WORK TASK >> Please copy each line of the records below that holds the word "label".

DATASET >>
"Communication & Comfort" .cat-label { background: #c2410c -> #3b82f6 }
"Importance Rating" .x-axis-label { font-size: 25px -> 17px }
* * *
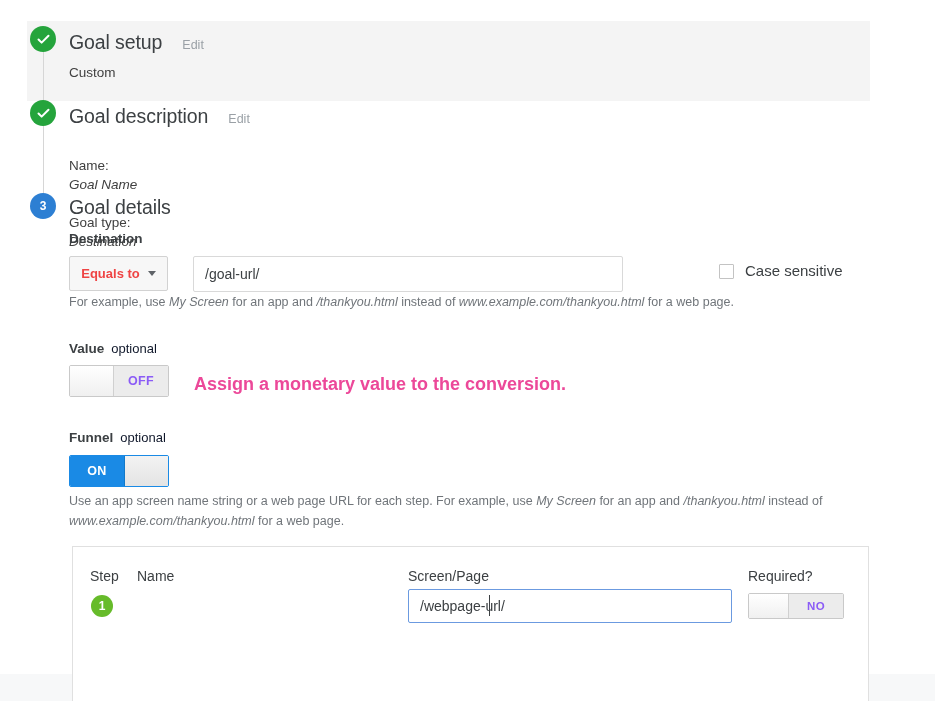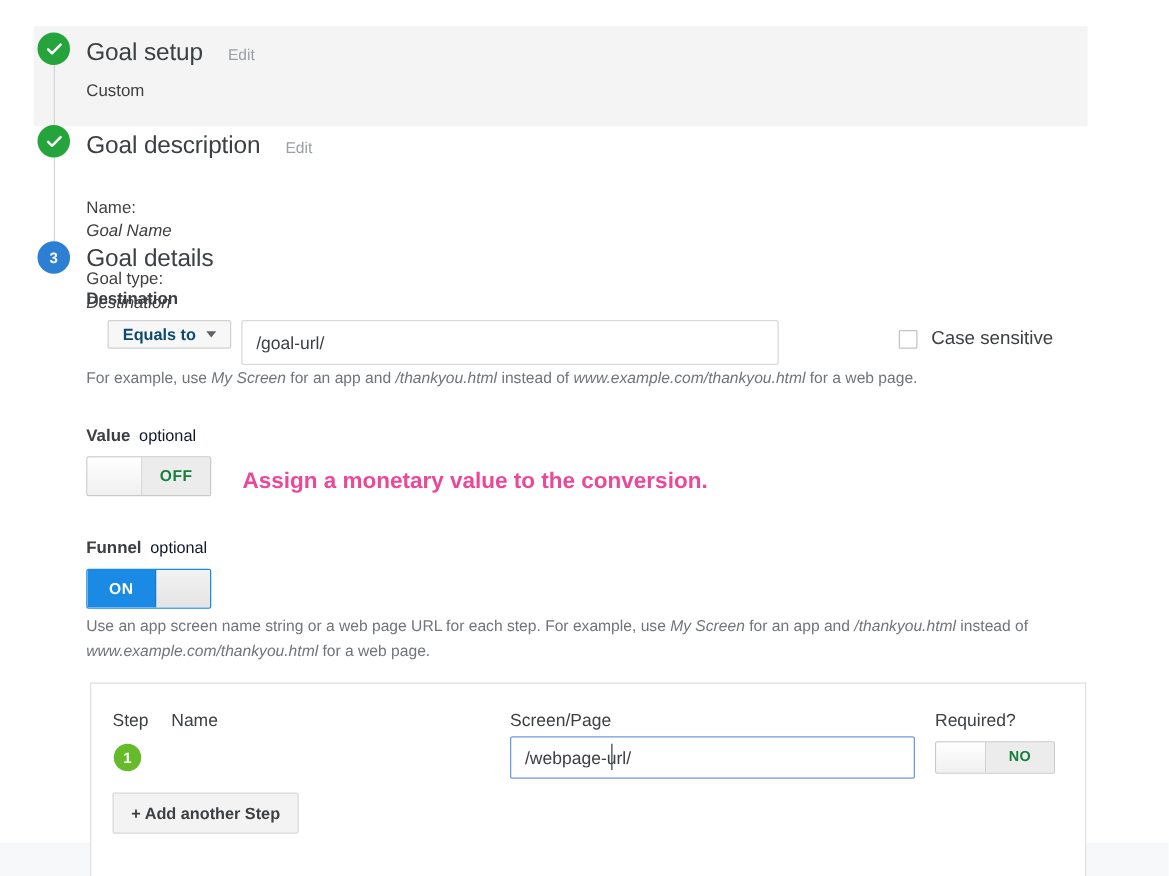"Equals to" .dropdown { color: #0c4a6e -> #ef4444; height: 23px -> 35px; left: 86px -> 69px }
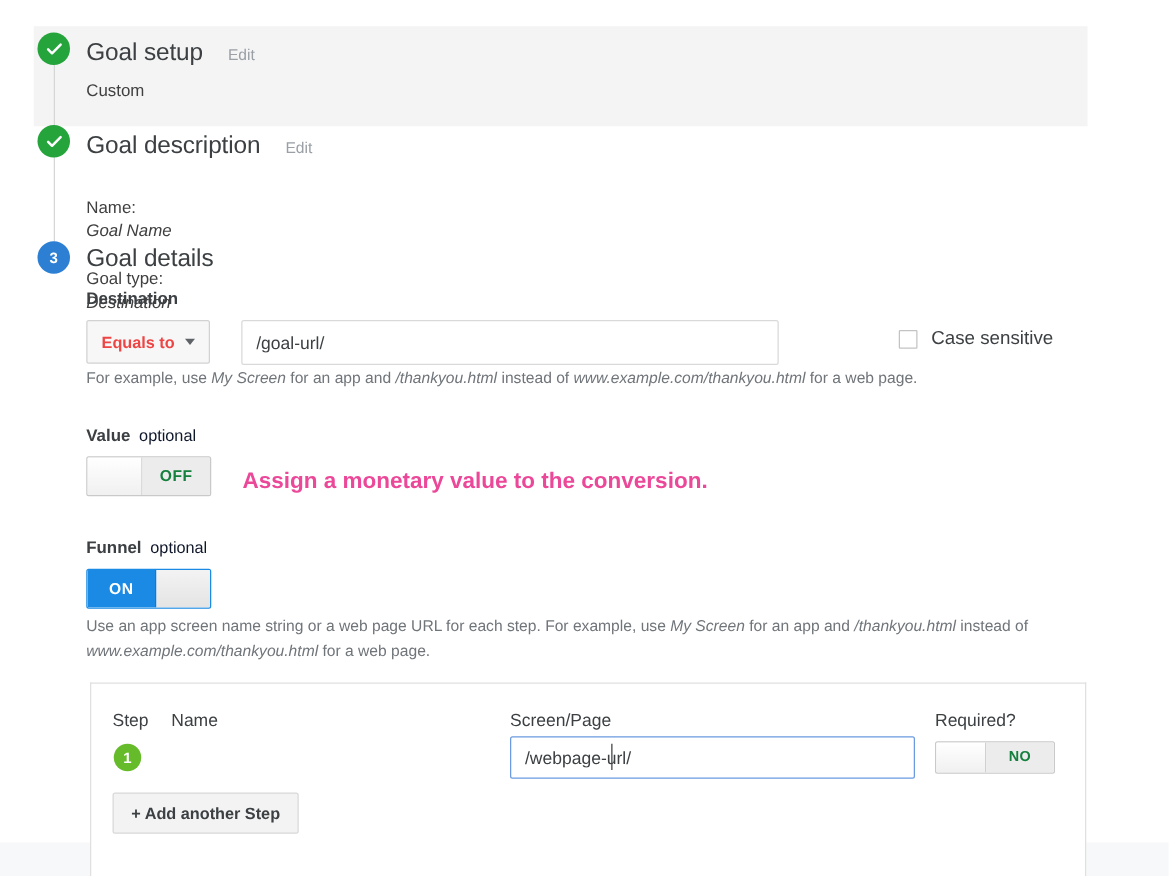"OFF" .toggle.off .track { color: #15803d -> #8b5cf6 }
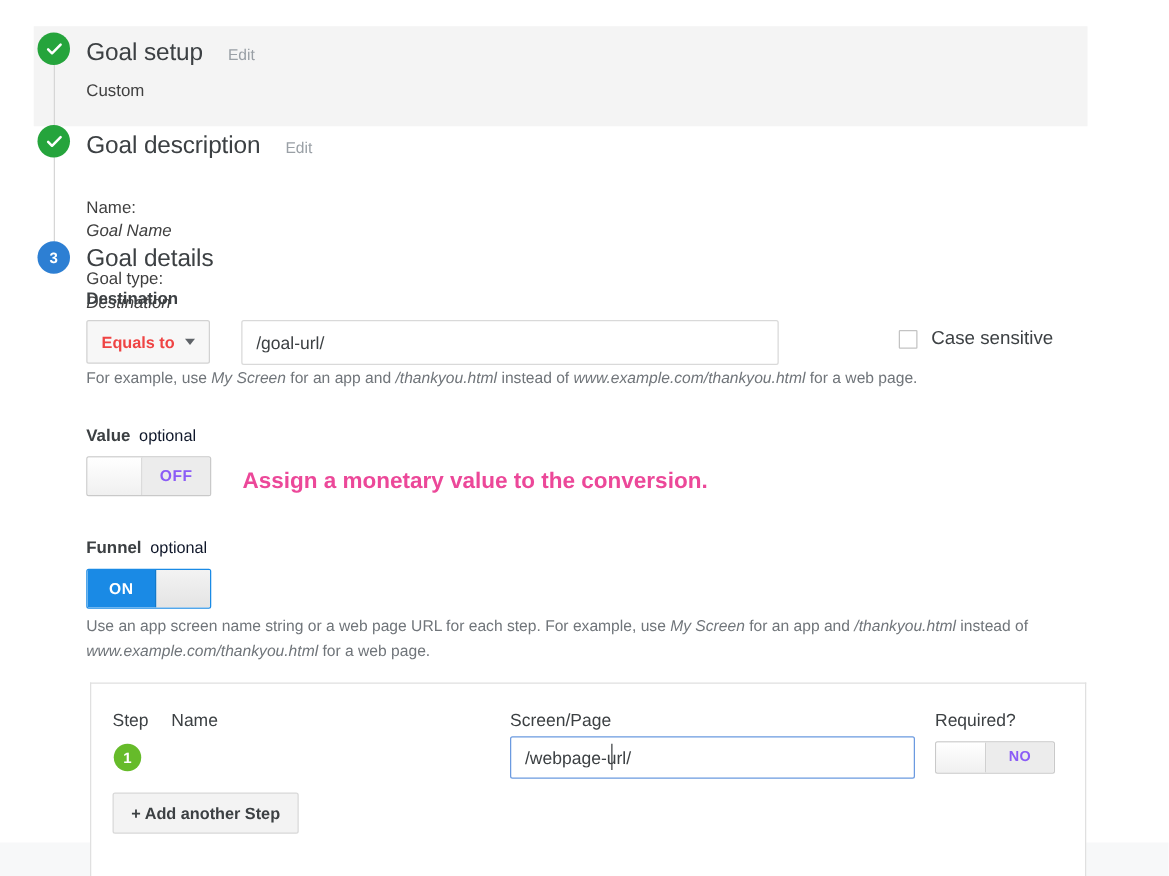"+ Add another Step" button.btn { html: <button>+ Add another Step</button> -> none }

RESULT FOR THIS TASK >>
"Communication & Comfort" .cat-label { background: #c2410c -> #3b82f6 }
"Importance Rating" .x-axis-label { font-size: 25px -> 17px }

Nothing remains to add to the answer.